Alternatively, the air temperature adjusting means mentioned in step S120 may include one or more of the following: the power generation type air temperature control device has a positive fuel consumption, a negative power consumption, and an output power of air temperature control power. The power generation type air temperature adjusting device may include a triple supply device. The power consumption type air temperature adjusting device has zero fuel consumption, positive power consumption and air temperature adjusting power output. Wherein the power consumption type air temperature adjusting apparatus may include: an electric refrigerator, a double-working-condition unit, an electric heating machine, a cold/heat accumulation device and the like. The fuel type air temperature adjusting device has a positive fuel consumption, a zero electric power consumption, and an output power of the air temperature adjusting device. Wherein the fuel type air temperature adjusting device may include: boilers, etc.

Further, step S120 may further include turning on/off the air temperature adjusting device according to the air temperature adjusting load for the first period, the equipment parameter of the air temperature adjusting device, and the energy price.

Optionally, step S120 may further include building a mathematical model of the air conditioning system according to the relations of equations (1), (2) and (3).

∑P_i＝P_load (1)

u_iΔt≥ΔP_i (2)

W＝∑∫[c₁f_i(P_i)+c₂g_i(P_i)]dt (3)

Wherein, P_iFor ith device output power, u_iIs the maximum rate of change of the i-th device output power, c₁Is the fuel price; c. C₂For the price of electric energy, f_iAs a function of fuel consumption, g_iW is the economic consumption of the air temperature conditioning system during the first period of time as a function of the electrical energy consumption.

The minimum value of W can be obtained by solving the mathematical model composed of the expressions (1), (2) and (3). The method for solving may include a computer algorithm such as linear programming.

Optionally, step S120 may further include step S120A and step S120B. Wherein the content of the first and second substances,

step S120A, the cold/heat storage load is determined according to the air temperature adjustment load for the first period of time.

Step S120B, adjusting the cold/heat storage device according to the cold/heat storage load.

Further, the step S120A may further include determining the cold/heat storage load according to the air temperature adjustment load for the first period of time and the fluctuation characteristics of the energy price.

When there is fluctuation in energy prices of the working environment of the air conditioning system, such as peak-valley electricity prices and step electricity prices, the cold/heat storage load is determined according to the fluctuation characteristics of the energy prices. Surplus cooling capacity or heating capacity is produced in a time period when the energy price is low. The surplus heating energy can be stored in the form of hot water. The surplus refrigerating capacity can be utilized to make ice and store the ice, namely, cold accumulation or heat accumulation. The air temperature of the target area is adjusted using the stored hot water or ice to generate heating or cooling capacity during a period of time when the energy price is relatively high.

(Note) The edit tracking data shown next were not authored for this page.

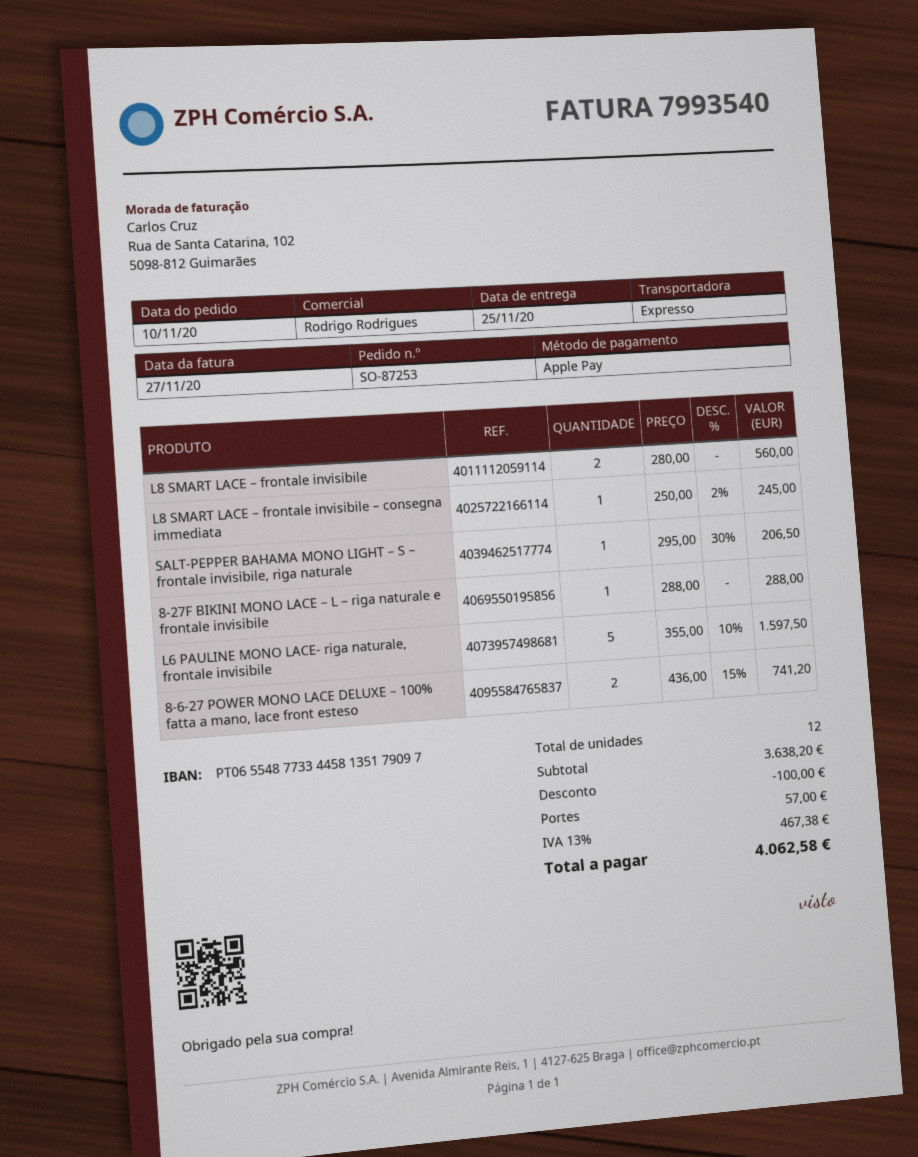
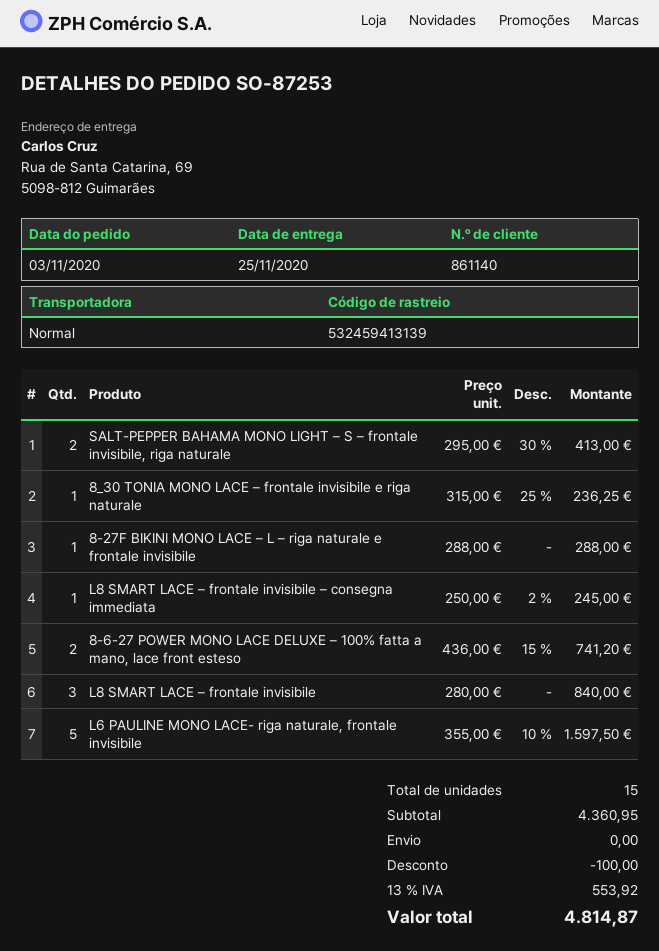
order date: 2020-11-10 -> 2020-11-03
shipping method: express -> standard
L8 SMART LACE – frontale invisibile: 2 x 280.00 = 560.00 -> 3 x 280.00 = 840.00
SALT-PEPPER BAHAMA MONO LIGHT – S – frontale invisibile, riga naturale: 1 x 295.00 - 30% = 206.50 -> 2 x 295.00 - 30% = 413.00
8_30 TONIA MONO LACE – frontale invisibile e riga naturale: none -> 1 x 315.00 - 25% = 236.25
total quantity: 12 -> 15
subtotal: 3638.20 -> 4360.95
shipping: 57.00 -> 0.00
tax: 13% = 467.38 -> 13% = 553.92
total: 4062.58 -> 4814.87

Specifically, there is a peak-to-valley electricity rate in the electricity rate of the area where the air conditioning system is located. In a first sub-period T of the first period₁(for example, 8: 00-23: 00 per day) is the peak period of electricity utilization, and the price of electricity is c₂₁(ii) a In a second sub-period T of the first period₂(for example, 23:00 to 8:00 days of the day) is a power consumption valley period, and the price of electricity is c₂₂. Wherein c is₂₁>c₂₂。

In the above application environment, the cold storage device may be an ice maker. The ice maker is characterized in that during the second sub-period T₂Ice making and cold storage, and electric energy is consumed but refrigeration power output is not generated. I.e. in the second sub-period T₂The ice maker. In a first sub-period T₁The cold accumulation is used for outputting the refrigeration power, but the electric energy is not consumed. I.e. for ice machines the price of electric energy is constant c₂₂(ii) a Second sub-period T₂During this period, the output power P is 0. The mathematical characteristics of the ice maker and c₂The variation characteristics of the formula (1), (2) and (3) are substituted, and the cold accumulation load can be obtained by solving.

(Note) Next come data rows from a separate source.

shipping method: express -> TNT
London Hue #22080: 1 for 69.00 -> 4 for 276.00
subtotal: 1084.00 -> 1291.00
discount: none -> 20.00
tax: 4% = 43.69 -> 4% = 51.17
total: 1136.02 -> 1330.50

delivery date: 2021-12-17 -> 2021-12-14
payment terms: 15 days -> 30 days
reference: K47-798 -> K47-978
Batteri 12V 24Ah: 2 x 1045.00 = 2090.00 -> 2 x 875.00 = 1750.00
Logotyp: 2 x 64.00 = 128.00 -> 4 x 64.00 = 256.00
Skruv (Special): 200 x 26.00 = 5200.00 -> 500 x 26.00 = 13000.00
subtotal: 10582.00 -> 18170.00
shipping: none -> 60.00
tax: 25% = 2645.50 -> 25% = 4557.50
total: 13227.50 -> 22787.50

The present application also provides an air temperature conditioning system, including: at least two air temperature adjusting devices communicated with the space of the target area; the scheduling device is in communication connection with at least two air temperature adjusting devices, a scheduling program is preset in the scheduling device, and when the scheduling program is executed, the scheduling device executes the method.

Alternatively, the table air temperature adjusting means may include: a power generation type air temperature adjusting device, a fuel type air temperature adjusting device, and/or a power consumption type air temperature adjusting device.

Wherein, the power generation type air temperature adjusting device can be triple supply equipment. The fuel type air conditioning device may be a boiler. The electricity consumption type air temperature adjusting apparatus may include: an electric refrigerator, a double-working-condition unit, an electric heating machine, a cold/heat accumulation device and the like. Wherein the cold storage device may include an ice making device and an ice storage facility, and the heat storage device may include a hot water storage facility.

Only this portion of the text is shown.